* **EXTRACTED ENTRIES**:
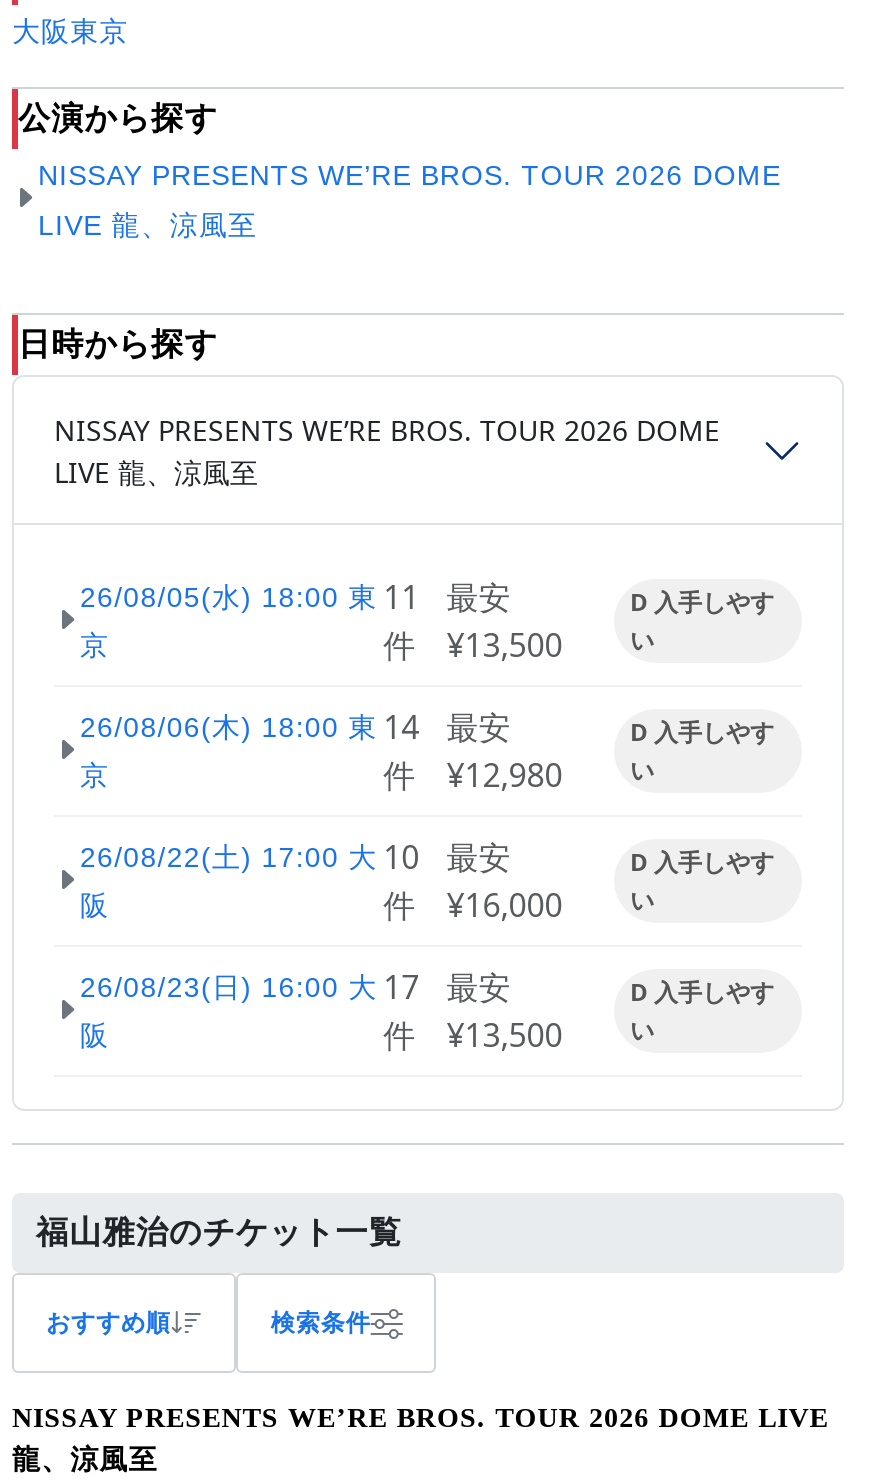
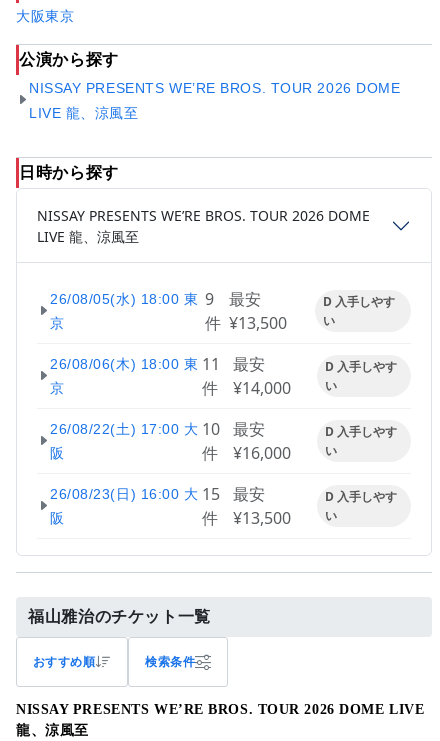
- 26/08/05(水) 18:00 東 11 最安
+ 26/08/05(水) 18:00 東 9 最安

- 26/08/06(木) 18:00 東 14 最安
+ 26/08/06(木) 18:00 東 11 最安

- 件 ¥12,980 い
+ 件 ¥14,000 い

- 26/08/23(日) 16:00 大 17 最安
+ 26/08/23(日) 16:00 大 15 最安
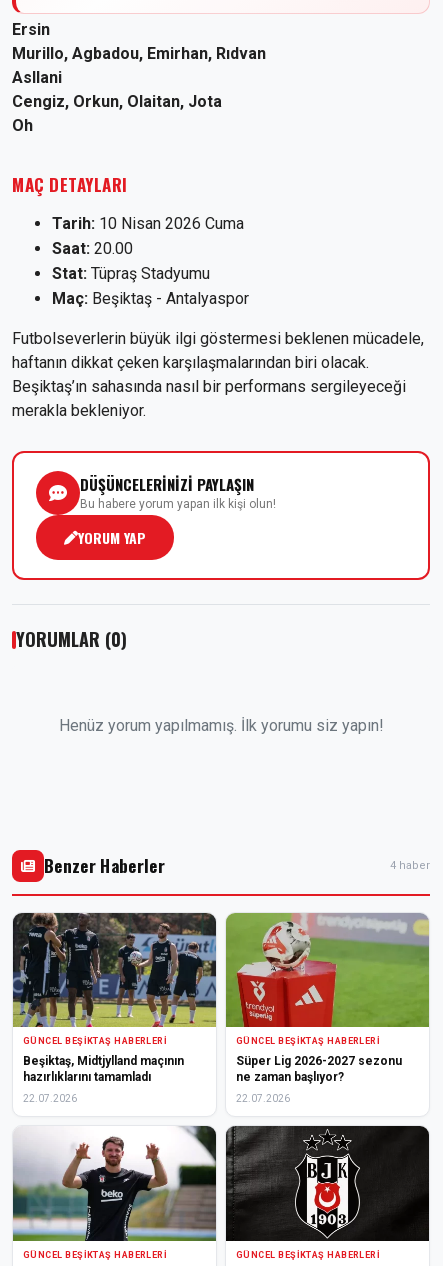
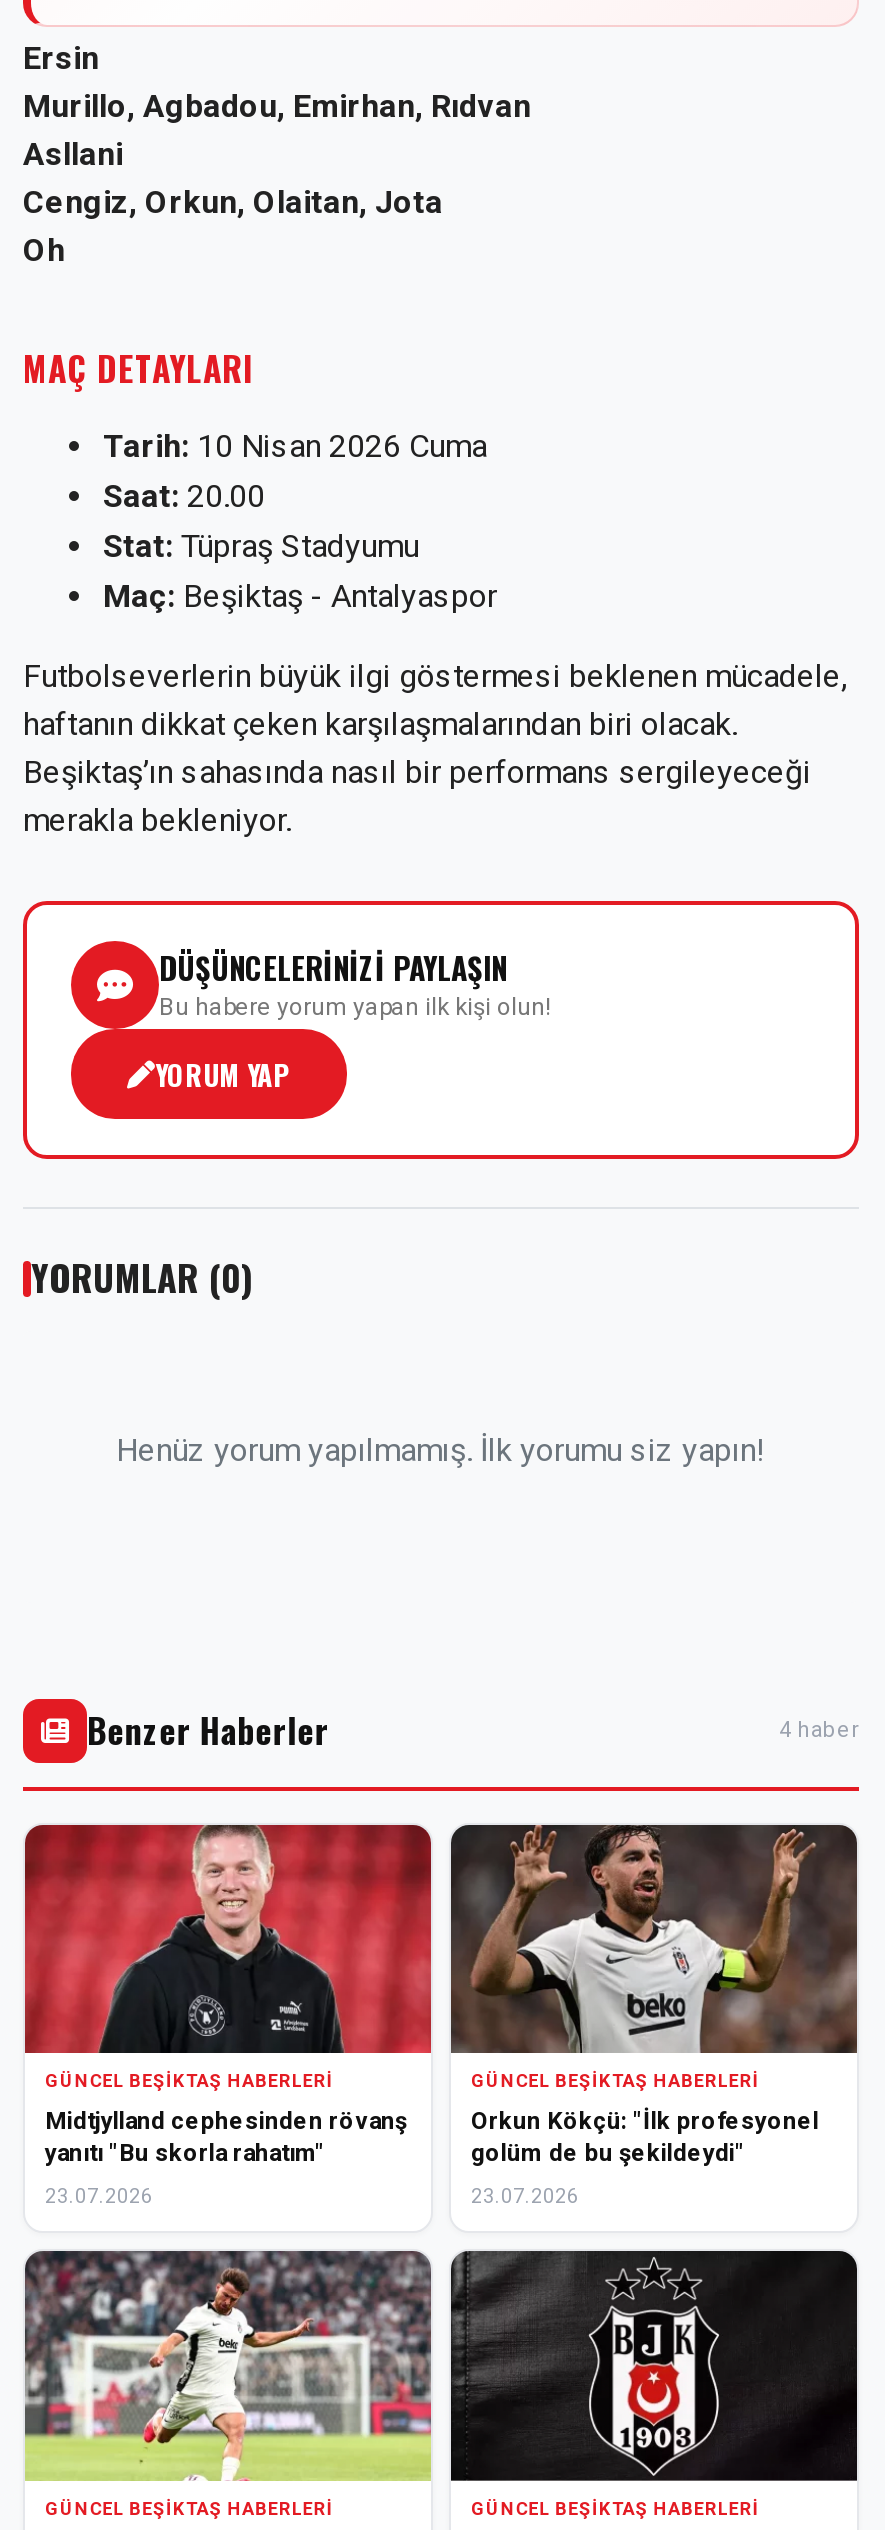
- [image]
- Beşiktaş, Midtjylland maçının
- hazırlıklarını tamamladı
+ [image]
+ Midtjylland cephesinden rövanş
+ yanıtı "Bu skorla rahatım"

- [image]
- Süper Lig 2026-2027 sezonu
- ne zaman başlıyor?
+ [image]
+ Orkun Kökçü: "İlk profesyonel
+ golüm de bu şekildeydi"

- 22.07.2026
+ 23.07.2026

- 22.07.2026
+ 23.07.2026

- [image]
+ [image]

* **WHAT IS REQUIRED**:
Final part of the records: return the line that contains "- hazırlıklarını tamamladı" and every line after it, exactly, with no other lines added.

* **TASK ANSWER**:
- hazırlıklarını tamamladı
+ [image]
+ Midtjylland cephesinden rövanş
+ yanıtı "Bu skorla rahatım"

- [image]
- Süper Lig 2026-2027 sezonu
- ne zaman başlıyor?
+ [image]
+ Orkun Kökçü: "İlk profesyonel
+ golüm de bu şekildeydi"

- 22.07.2026
+ 23.07.2026

- 22.07.2026
+ 23.07.2026

- [image]
+ [image]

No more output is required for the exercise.